Ces jeux de mots renversants sont aussi le reflet d’un aspect de la vie chrétienne que nous ne mettons guère en valeur : Dieu est joueur ! Le livre des Proverbes le dit : la Sagesse « joue » de toute éternité ; elle est venue jouer sur la terre avec les enfants des hommes, et elle y a trouvé sa joie (cf. Pr 8, 30-31).

Au temps de Moïse, déjà, avec les armées de Pharaon, c’était « attrape-moi si tu peux ». Quant à Jésus ressuscité, en plus de jouer au gendarme et au voleur avec les autorités de Jérusalem, voilà qu’il joue à cache-cache avec ses amis !

Il se cache. Il se cache au petit matin de Pâques sous les signes laissés dans le tombeau à l’adresse de Pierre et Jean, comme dans un jeu de piste. Il se cache sous les traits de celui que Marie-Madeleine prend pour un jardinier. Il se cache sous la figure du voyageur anonyme qui fait route avec les disciples d’Emmaüs. Il se cache encore sous l’apparence du mystérieux Galiléen qui invite les apôtres à partager son repas au bord du lac de Tibériade.

Il se cache. Et quand on l’a enfin reconnu — à sa voix (« Marie » !), à ses gestes (la fraction du pain), à ses prodiges (une pêche miraculeuse) — quand enfin on le tient, parce qu’il est là, il disparaît encore, avant de revenir, comme un voleur, les portes étant closes !

Dieu joue ? Oh oui ! Et il joue aussi avec nos nerfs… Seulement voilà, s’il nous arrive de ne pas apprécier ces parties de cache-cache, c’est peut-être parce que nous sommes un peu trop vieux jeu.

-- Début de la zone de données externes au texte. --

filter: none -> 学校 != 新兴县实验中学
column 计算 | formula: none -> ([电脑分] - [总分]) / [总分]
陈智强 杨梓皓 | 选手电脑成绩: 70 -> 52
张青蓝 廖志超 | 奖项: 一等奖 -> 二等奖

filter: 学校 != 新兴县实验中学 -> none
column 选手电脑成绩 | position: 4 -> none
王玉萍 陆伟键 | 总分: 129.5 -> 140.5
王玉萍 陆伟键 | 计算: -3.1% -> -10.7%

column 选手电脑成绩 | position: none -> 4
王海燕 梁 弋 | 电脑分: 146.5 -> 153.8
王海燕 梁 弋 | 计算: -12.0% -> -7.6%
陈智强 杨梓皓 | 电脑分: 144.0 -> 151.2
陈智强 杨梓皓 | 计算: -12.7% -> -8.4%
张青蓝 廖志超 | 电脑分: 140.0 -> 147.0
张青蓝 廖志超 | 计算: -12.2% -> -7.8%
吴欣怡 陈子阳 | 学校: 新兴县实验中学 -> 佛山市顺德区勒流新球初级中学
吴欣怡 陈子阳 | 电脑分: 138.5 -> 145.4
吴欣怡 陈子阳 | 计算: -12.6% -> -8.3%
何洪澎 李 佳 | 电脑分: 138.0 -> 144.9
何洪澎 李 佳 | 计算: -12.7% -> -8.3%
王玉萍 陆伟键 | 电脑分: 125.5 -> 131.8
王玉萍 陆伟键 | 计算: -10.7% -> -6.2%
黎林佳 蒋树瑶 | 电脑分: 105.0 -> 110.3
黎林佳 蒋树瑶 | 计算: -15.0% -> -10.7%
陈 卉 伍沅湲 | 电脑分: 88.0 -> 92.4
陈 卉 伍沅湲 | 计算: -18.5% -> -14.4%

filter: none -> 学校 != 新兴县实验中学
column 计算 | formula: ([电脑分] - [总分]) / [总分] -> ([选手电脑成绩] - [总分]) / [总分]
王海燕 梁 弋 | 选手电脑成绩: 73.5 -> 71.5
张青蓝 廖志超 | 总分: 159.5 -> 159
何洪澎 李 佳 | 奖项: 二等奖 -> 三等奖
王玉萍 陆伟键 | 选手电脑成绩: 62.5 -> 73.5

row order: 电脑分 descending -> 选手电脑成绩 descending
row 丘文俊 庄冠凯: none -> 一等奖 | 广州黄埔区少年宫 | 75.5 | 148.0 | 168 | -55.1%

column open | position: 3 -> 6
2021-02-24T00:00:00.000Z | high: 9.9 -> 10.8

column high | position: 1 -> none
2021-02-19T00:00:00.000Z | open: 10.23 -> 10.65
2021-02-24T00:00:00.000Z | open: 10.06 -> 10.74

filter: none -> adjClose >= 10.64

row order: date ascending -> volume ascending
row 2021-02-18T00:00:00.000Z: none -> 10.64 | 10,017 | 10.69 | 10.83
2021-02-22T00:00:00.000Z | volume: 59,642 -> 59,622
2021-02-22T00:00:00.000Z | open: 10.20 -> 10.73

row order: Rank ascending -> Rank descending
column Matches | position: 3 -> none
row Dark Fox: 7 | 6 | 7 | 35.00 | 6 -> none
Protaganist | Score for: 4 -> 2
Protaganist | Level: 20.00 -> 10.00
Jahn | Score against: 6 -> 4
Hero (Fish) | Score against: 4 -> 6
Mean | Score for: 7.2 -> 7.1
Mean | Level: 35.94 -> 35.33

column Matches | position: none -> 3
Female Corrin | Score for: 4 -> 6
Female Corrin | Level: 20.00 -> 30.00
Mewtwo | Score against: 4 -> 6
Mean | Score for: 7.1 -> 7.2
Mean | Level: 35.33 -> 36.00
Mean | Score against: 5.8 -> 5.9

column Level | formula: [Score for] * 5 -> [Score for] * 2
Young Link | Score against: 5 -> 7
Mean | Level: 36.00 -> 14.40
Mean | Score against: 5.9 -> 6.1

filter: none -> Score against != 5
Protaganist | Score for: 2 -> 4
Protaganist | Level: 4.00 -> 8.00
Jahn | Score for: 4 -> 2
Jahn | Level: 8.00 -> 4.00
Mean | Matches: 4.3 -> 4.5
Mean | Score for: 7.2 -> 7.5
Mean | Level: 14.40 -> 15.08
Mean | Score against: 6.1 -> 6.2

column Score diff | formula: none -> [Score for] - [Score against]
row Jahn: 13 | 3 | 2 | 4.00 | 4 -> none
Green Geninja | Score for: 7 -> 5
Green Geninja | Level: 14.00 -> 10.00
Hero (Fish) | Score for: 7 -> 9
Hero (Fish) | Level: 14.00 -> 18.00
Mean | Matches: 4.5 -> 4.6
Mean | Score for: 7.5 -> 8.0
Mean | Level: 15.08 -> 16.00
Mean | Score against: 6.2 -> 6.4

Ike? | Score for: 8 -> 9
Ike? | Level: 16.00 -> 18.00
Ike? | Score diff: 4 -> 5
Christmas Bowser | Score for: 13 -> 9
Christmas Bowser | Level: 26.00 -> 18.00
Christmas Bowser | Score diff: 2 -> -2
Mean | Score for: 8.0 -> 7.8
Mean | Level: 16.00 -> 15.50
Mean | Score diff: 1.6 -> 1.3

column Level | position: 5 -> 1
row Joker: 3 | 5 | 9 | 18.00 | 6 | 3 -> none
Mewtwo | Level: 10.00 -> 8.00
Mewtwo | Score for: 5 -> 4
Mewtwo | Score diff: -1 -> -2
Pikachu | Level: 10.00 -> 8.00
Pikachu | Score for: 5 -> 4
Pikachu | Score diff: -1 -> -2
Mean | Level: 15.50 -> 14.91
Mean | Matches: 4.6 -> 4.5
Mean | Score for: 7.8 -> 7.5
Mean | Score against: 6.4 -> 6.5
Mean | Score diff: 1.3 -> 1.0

Dieu joue avec nous, c’est vrai, mais il ne se joue pas de nous. Jamais ! Il ne fait pas de nous, non plus, le jouet de ses caprices. Ce langage ludique, en fait, seuls les enfants et les amoureux le comprennent. Les parents le savent bien : rien de tel qu’une partie de cache-cache pour faire éclater de rire les tout-petits. Et les fiancés — comme ceux du Cantique des Cantiques, ce poème biblique que nous lirons chaque matin dans notre église tout au long de l’octave de Pâques —, les fiancés eux aussi savent combien ces jeux font palpiter leur cœur.

Présenter le mystère pascal de cette manière, c’est un peu léger, non ? La vie n’est pas un jeu ! La vie chrétienne, encore moins ! C’est grave, la vie chrétienne. C’est grave ce que nous avons célébré ces derniers jours. C’est pathétique, même ! D’abord, parce qu’il y va de notre salut ; et puis, parce que la Passion de Jésus — les fouets, les épines, les clous — ce n’était pas une partie de plaisir ! Nos combats et nos souffrances, non plus !

C’est sûr. En même temps, la fête de la Résurrection prend l’allure d’un happy end. Oh ! Attention ! Un happy end tout en retenue. Le Ressuscité est pudique. Il sollicite notre foi, sans jamais nous contraindre au jeu. Il se cache dorénavant sous les mots de l’Écriture. Il se cache sous les signes du pain et du vin de l’Eucharistie, et sous bien d’autres rites. Il se cache sous les innombrables visages que vous êtes, et qui forment son Église. Il se cache sous les événements de nos vies, sous les traits de nos amis — et même de nos ennemis ! Il se cache enfin sous tous ces actes de bonté qui rendent notre monde possible.

Viendra un jour, frères et sœurs, où il ne se cachera plus. Pour l’instant, comme nous l’a enseigné saint Paul dans la deuxième lecture, le Christ est « caché en Dieu ». Cherchons-le, trouvons-le, cherchons-le encore — et ne nous lassons pas de jouer avec lui.